# Back Propagation

# What is a derivative?

A derivative is a measure of how a function changes as its input changes.

if f(x) = x^2, then f'(x) = 2x


If w $\uparrow \epsilon$ causes $J(w) \uparrow  k x\epsilon$

then 

$\frac{\partial}{\partial w} J(w) = k$

**In gradient descent**

If the derivative is small, then this update step will make a small update tu $w_j$.

If the derivative is large, then this update step will make a large update tu $w_j$.



## Using SymPy for derivaties

In [1]:
import sympy 

In [2]:
J, w = sympy.symbols('J,w')

J = w **2

J

w**2

In [4]:
# Shows the derivative of J with respect to w

dJ_dw = sympy.diff(J,w)

dJ_dw

2*w

In [5]:
# Shows the derivative of J with respect to w, and then subsitutes w with 2

dJ_dw.subs([(w,2)])

4

### Notation 

If $J(w)$ is a function of one variable (w):

$\frac{d}{dw} J(w)$

If $J(w_1, w_2, \dots, w_n)$ is a function of more than one variable:

$\frac{\partial}{\partial w_1} J(w_1, w_2, \dots, w_n)$

# Computation Graph

A computation graph is a way to visualize a sequence of operations. 

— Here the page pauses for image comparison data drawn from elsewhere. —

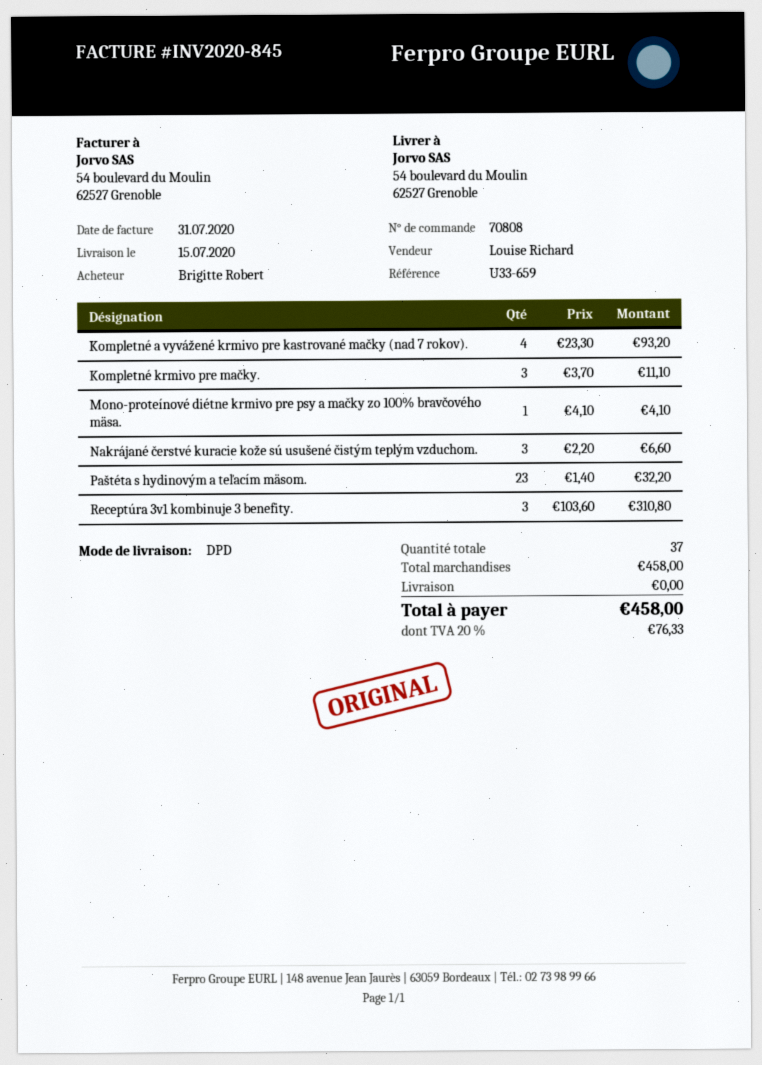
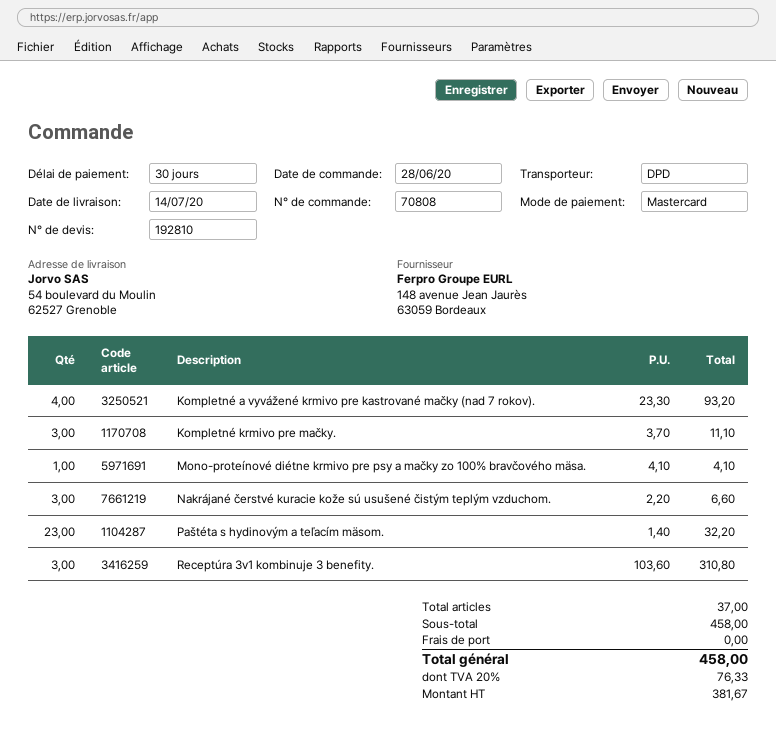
delivery date: 2020-07-15 -> 2020-07-14

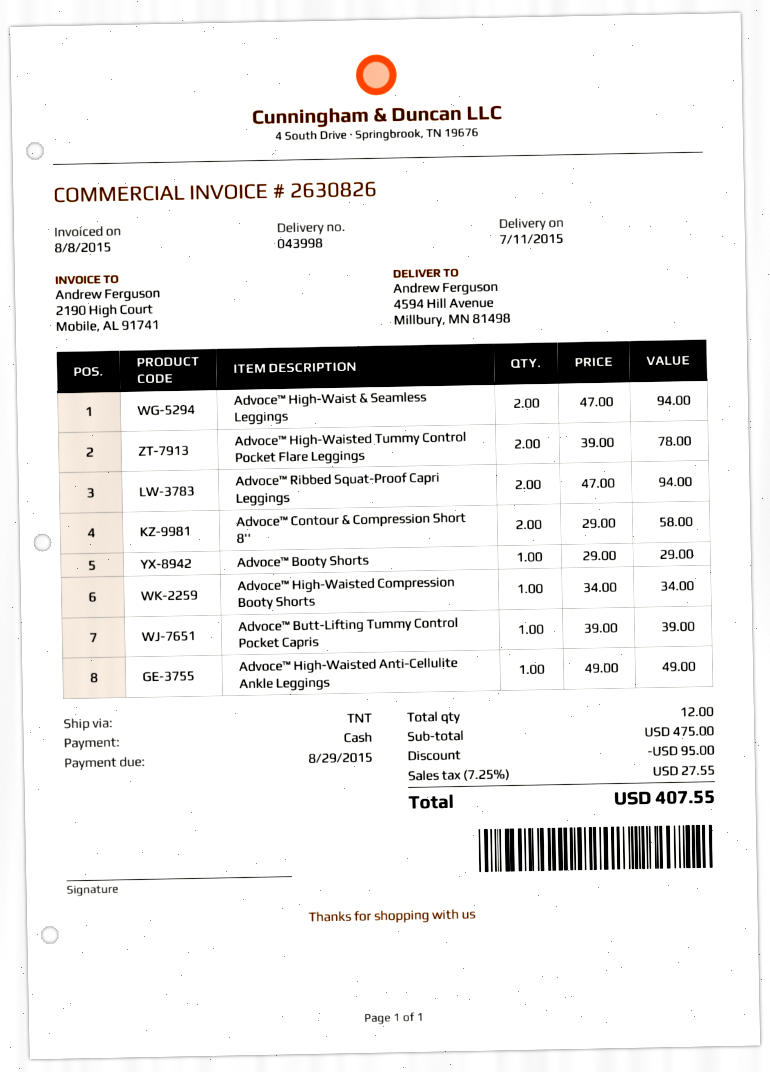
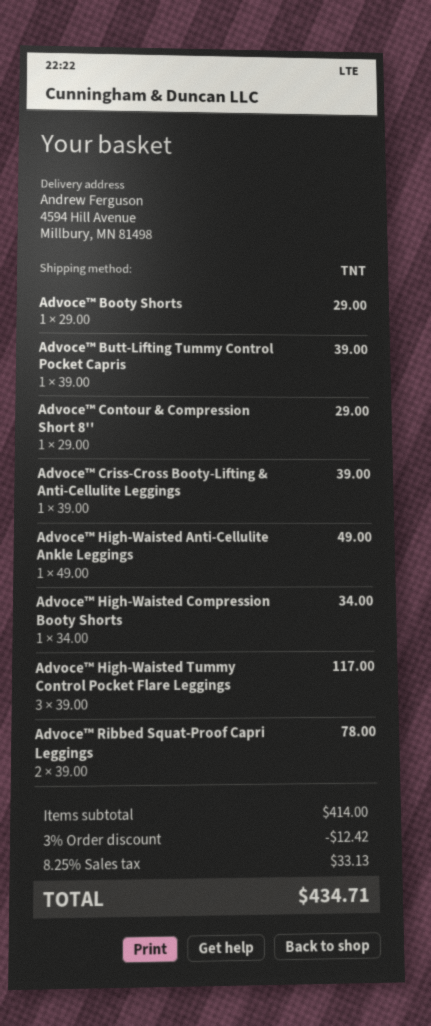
Advoce™ High-Waist & Seamless Leggings: 2 x 47.00 = 94.00 -> none
Advoce™ High-Waisted Tummy Control Pocket Flare Leggings: 2 x 39.00 = 78.00 -> 3 x 39.00 = 117.00
Advoce™ Ribbed Squat-Proof Capri Leggings: 2 x 47.00 = 94.00 -> 2 x 39.00 = 78.00
Advoce™ Contour & Compression Short 8'': 2 x 29.00 = 58.00 -> 1 x 29.00 = 29.00
Advoce™ Criss-Cross Booty-Lifting & Anti-Cellulite Leggings: none -> 1 x 39.00 = 39.00
subtotal: 475.00 -> 414.00
discount: 95.00 -> 12.42
tax: 7.25% = 27.55 -> 8.25% = 33.13
total: 407.55 -> 434.71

Each operation is a node in the graph.

The nodes are connected by edges that show the flow of tensors.

The edges usually flow left to right, with the inputs on the left and the outputs on the right.

The nodes on the far left are the inputs to the graph, which we may simply call input nodes.

The nodes on the far right are the outputs of the graph.   


**Chain rule**

- it is a way to compute the derivative of a composition of functions. 

- If $f(x) = g(h(x))$, then $f'(x) = g'(h(x))h'(x)$